[Data supplied]

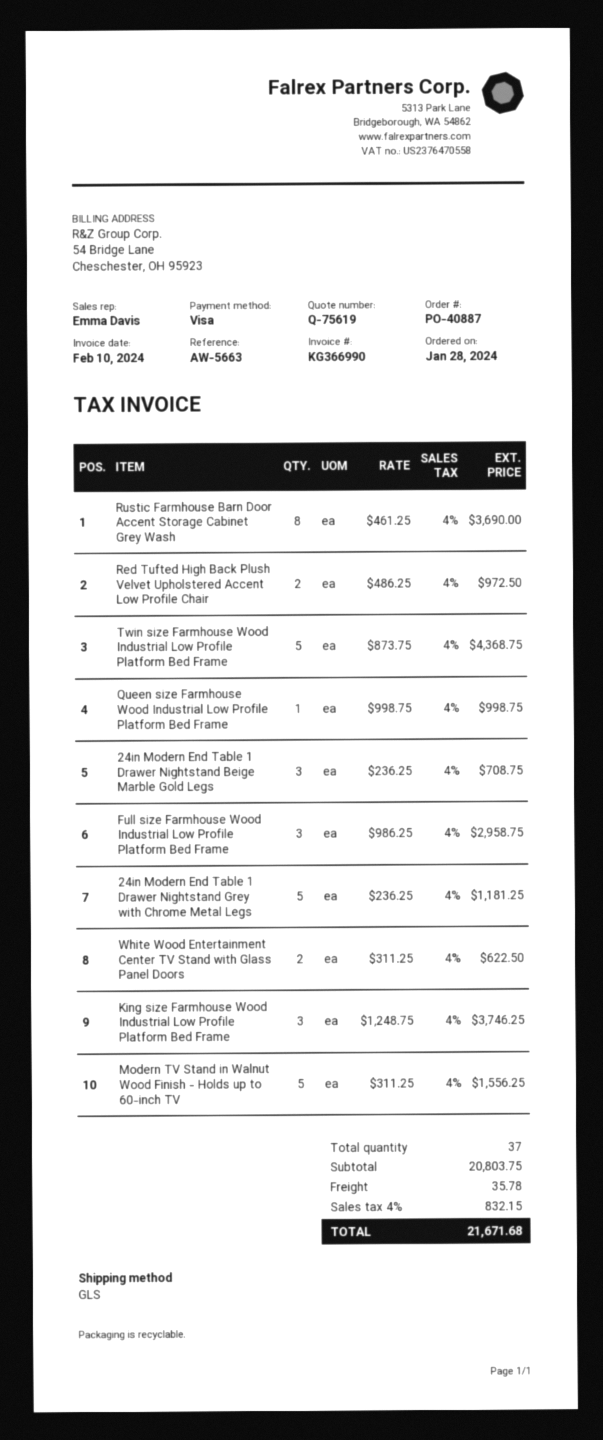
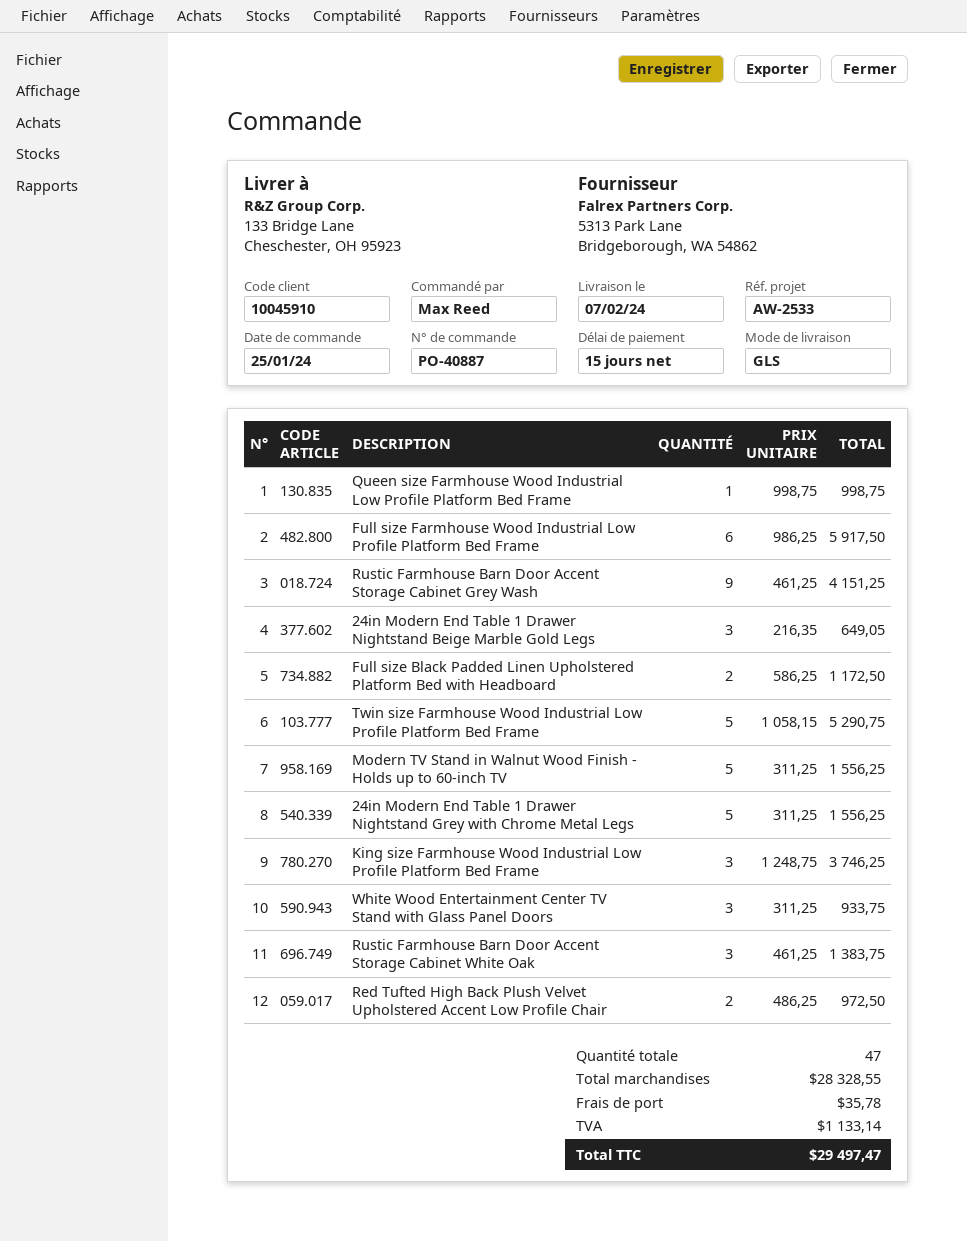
order date: 2024-01-28 -> 2024-01-25
reference: AW-5663 -> AW-2533
Rustic Farmhouse Barn Door Accent Storage Cabinet Grey Wash: 8 x 461.25 = 3690.00 -> 9 x 461.25 = 4151.25
Twin size Farmhouse Wood Industrial Low Profile Platform Bed Frame: 5 x 873.75 = 4368.75 -> 5 x 1058.15 = 5290.75
24in Modern End Table 1 Drawer Nightstand Beige Marble Gold Legs: 3 x 236.25 = 708.75 -> 3 x 216.35 = 649.05
Full size Farmhouse Wood Industrial Low Profile Platform Bed Frame: 3 x 986.25 = 2958.75 -> 6 x 986.25 = 5917.50
24in Modern End Table 1 Drawer Nightstand Grey with Chrome Metal Legs: 5 x 236.25 = 1181.25 -> 5 x 311.25 = 1556.25
White Wood Entertainment Center TV Stand with Glass Panel Doors: 2 x 311.25 = 622.50 -> 3 x 311.25 = 933.75
Full size Black Padded Linen Upholstered Platform Bed with Headboard: none -> 2 x 586.25 = 1172.50
Rustic Farmhouse Barn Door Accent Storage Cabinet White Oak: none -> 3 x 461.25 = 1383.75
total quantity: 37 -> 47
subtotal: 20803.75 -> 28328.55
tax: 832.15 -> 1133.14
total: 21671.68 -> 29497.47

[/Data supplied]

_Problem statement_
Every line from the one with "White Wood Entertainment" to the end of the records above should be returned exactly, and no other lines.

_Expected output_
White Wood Entertainment Center TV Stand with Glass Panel Doors: 2 x 311.25 = 622.50 -> 3 x 311.25 = 933.75
Full size Black Padded Linen Upholstered Platform Bed with Headboard: none -> 2 x 586.25 = 1172.50
Rustic Farmhouse Barn Door Accent Storage Cabinet White Oak: none -> 3 x 461.25 = 1383.75
total quantity: 37 -> 47
subtotal: 20803.75 -> 28328.55
tax: 832.15 -> 1133.14
total: 21671.68 -> 29497.47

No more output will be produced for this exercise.